__Work item__
Please write out all of the data below exactly, without including the pictures.

__Extracted records__

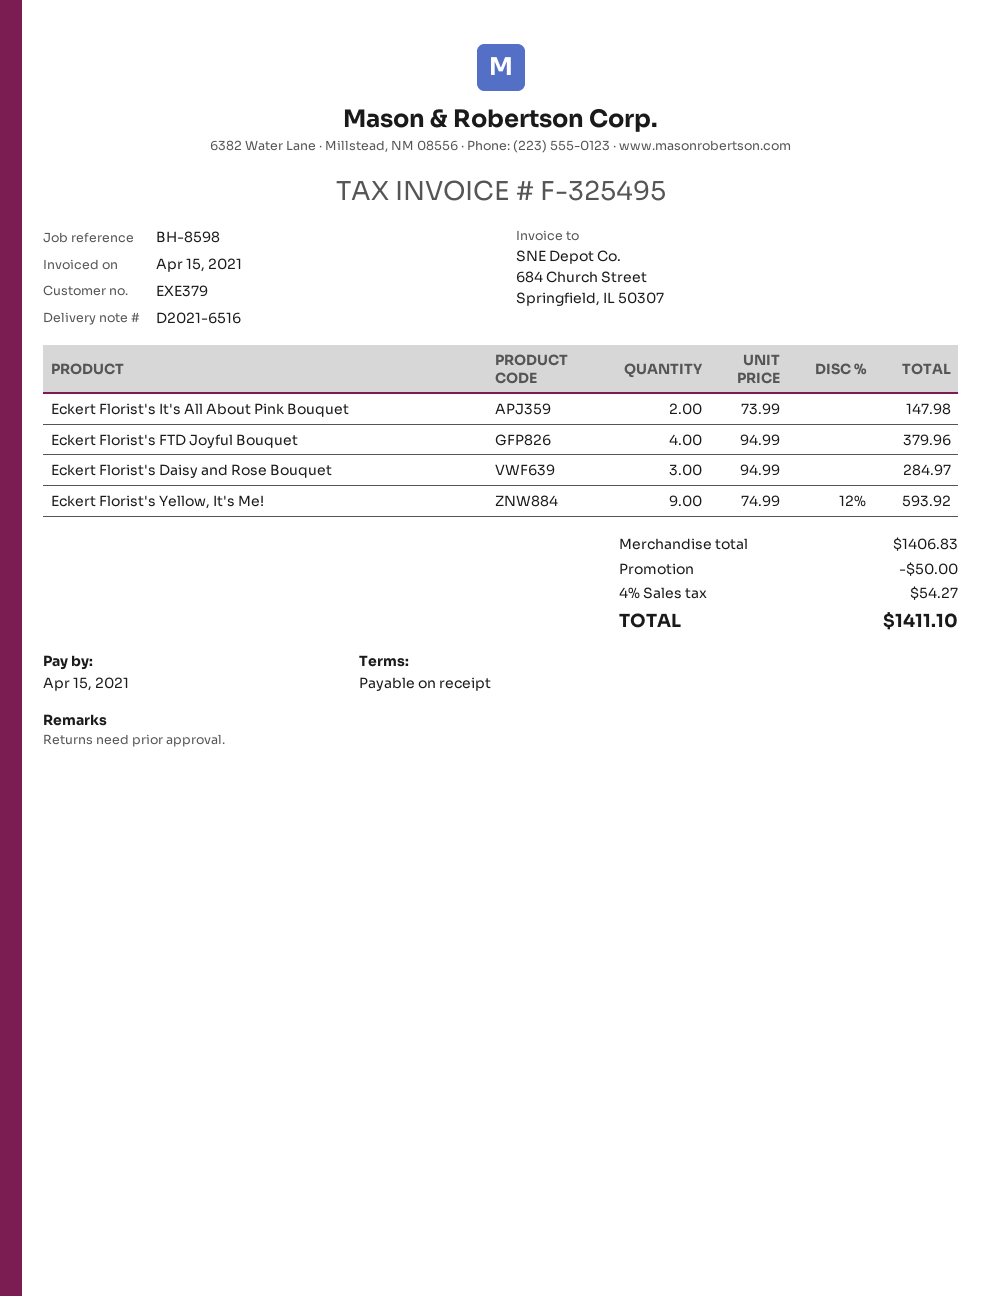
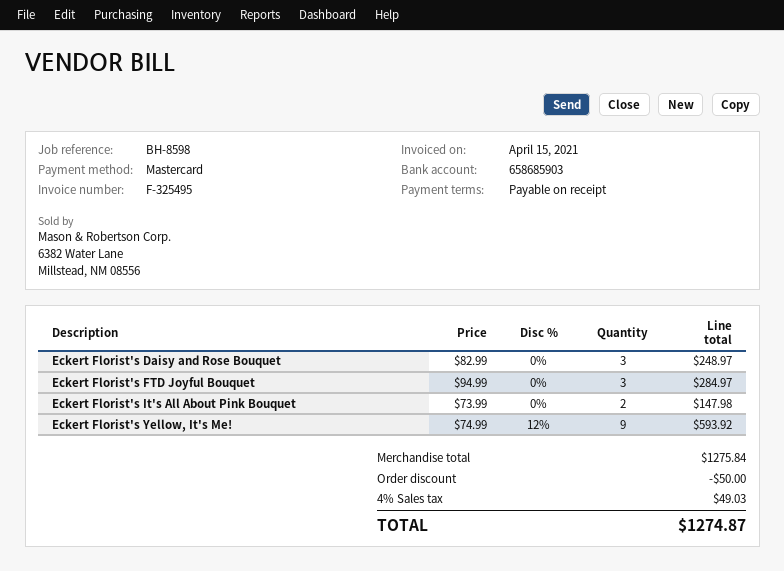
Eckert Florist's FTD Joyful Bouquet: 4 x 94.99 = 379.96 -> 3 x 94.99 = 284.97
Eckert Florist's Daisy and Rose Bouquet: 3 x 94.99 = 284.97 -> 3 x 82.99 = 248.97
subtotal: 1406.83 -> 1275.84
tax: 4% = 54.27 -> 4% = 49.03
total: 1411.10 -> 1274.87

__Your response__
Eckert Florist's FTD Joyful Bouquet: 4 x 94.99 = 379.96 -> 3 x 94.99 = 284.97
Eckert Florist's Daisy and Rose Bouquet: 3 x 94.99 = 284.97 -> 3 x 82.99 = 248.97
subtotal: 1406.83 -> 1275.84
tax: 4% = 54.27 -> 4% = 49.03
total: 1411.10 -> 1274.87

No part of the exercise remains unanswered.